This is a book with a very odd history. Australian journalist, novelist, author and war correspondent Osmar White published a very good account of the New Guinea campaign, Green Armour, which should be read alongside George Johnston's admirable New Guinea Diary. White then moved on to the European theatre, arriving in time to enter Germany in the wake of Patton's army (like everybody else, he couldn't actually keep up with Patton!). This is his first-hand account of the invasion of Germany, the surrender, and the early weeks of a Russian-held Berlin and the mopping up campaign of the Americans. When he submitted the book for publication in 1946, it was at first gleefully accepted as a natural follow-on in tone and temper from his earlier work. And then suddenly, after publication dates had been set and all seemed ready to go, the book was dropped.
Looking back, it is not difficult to see why: White made no bones about the over-zealous attitude of the invading armies at the end of the war, and what he felt to be the foolish processes that took place at the beginning of the peace, including the Nuremberg trials. This was much too controversial a topic at the time and neither the Americans or the English would publish the book as it stood.

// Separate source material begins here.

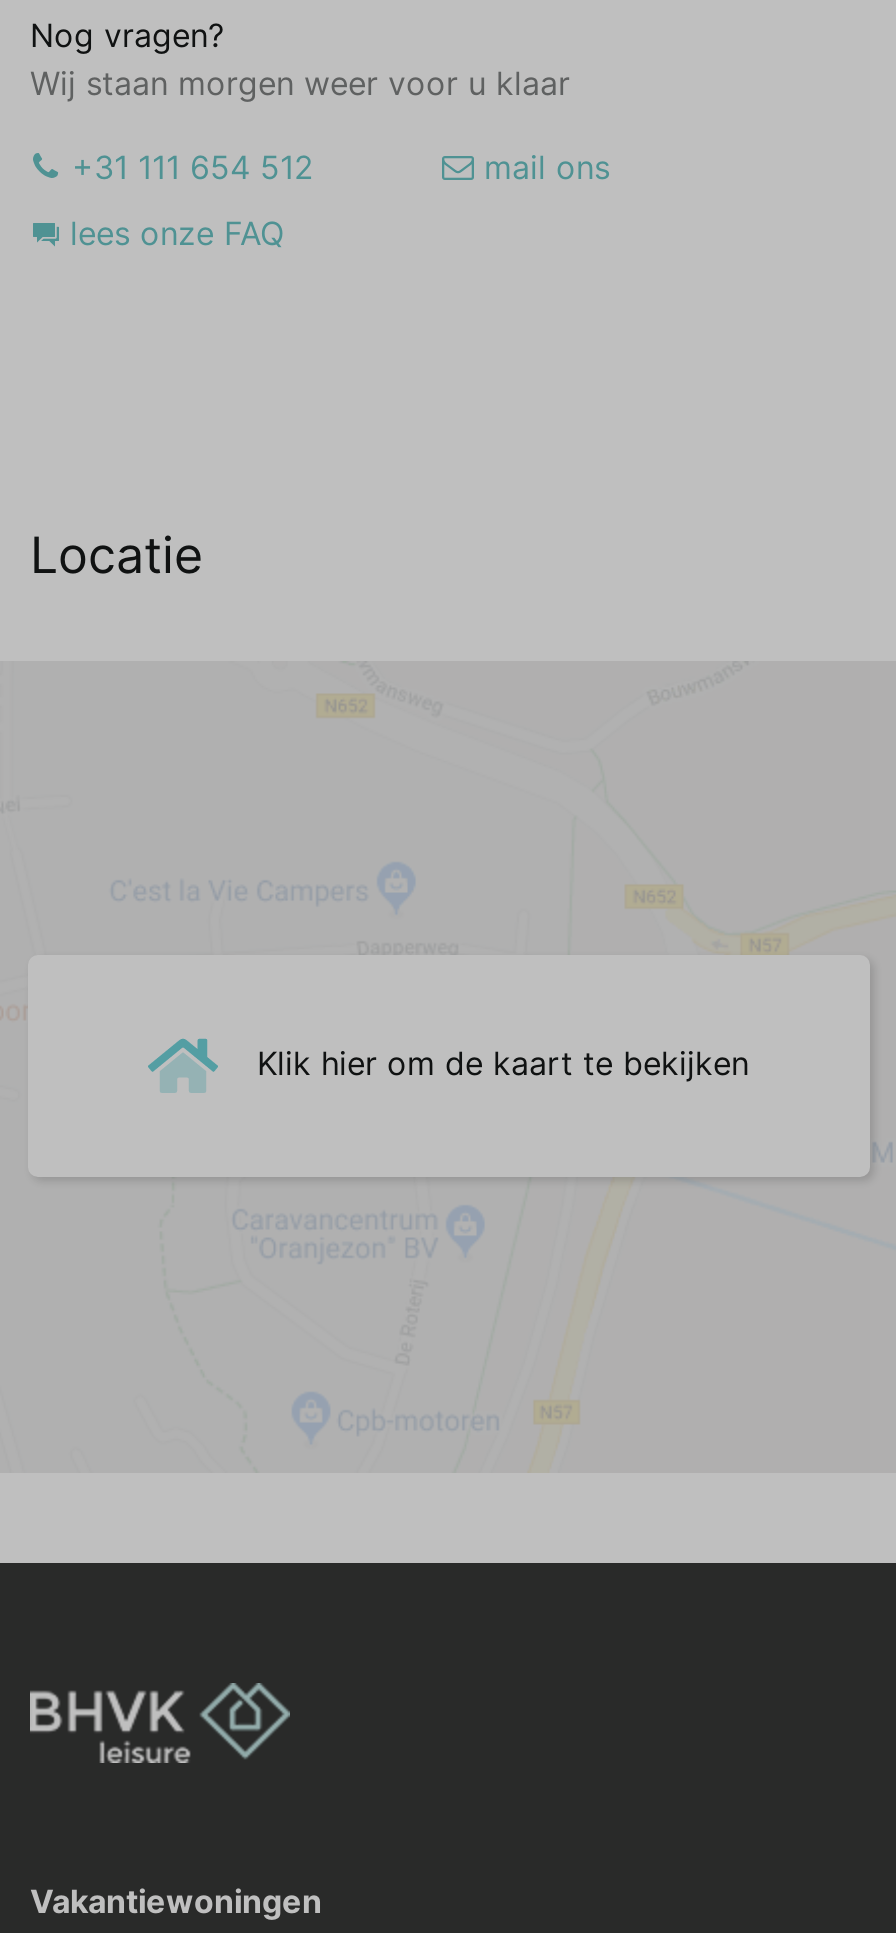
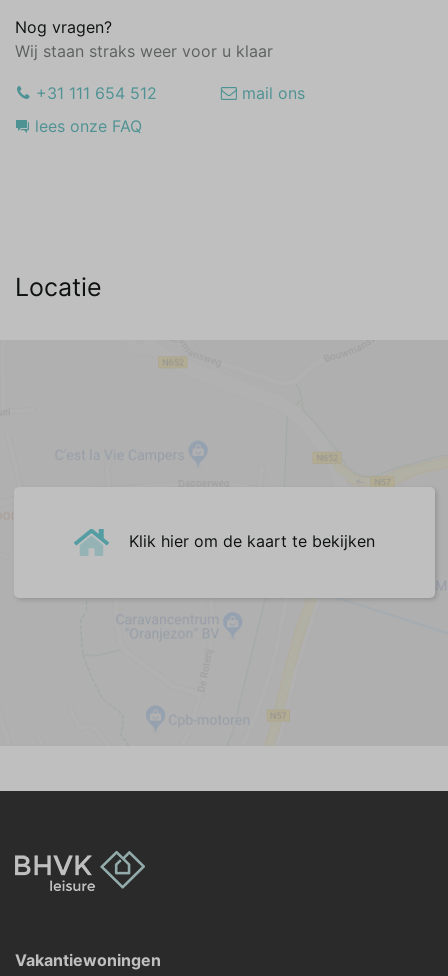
[30,62,570,102] Wij staan morgen weer voor u klaar -> [15,41,273,61] Wij staan straks weer voor u klaar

Yet White was back in Australia by this time and working on other projects, so he let the matter drop. It was not until 1996 that the idea of publishing this long-forgotten work surfaced, and White decided that he would try and get it out. This edition has now been available for a decade or so and must constitute one of the last remaining documents of its kind (without including still-classified government information, of course) to be made available to students, historians and the general public.
It is initially a straightforward account of the fast-paced campaign to cross the Rhine and head for the heart of Germany and White's prose is certainly up to the task. Once the war is over, however, White begins to analyze certain aspects of the end-of-war scenario that is building, and he becomes a severe critic of much of the military and political leadership of the day. A very worthwhile read with that unbeatable additional ingredient: first-hand experience of these very historic, yet very sad weeks and months at the end of the European war.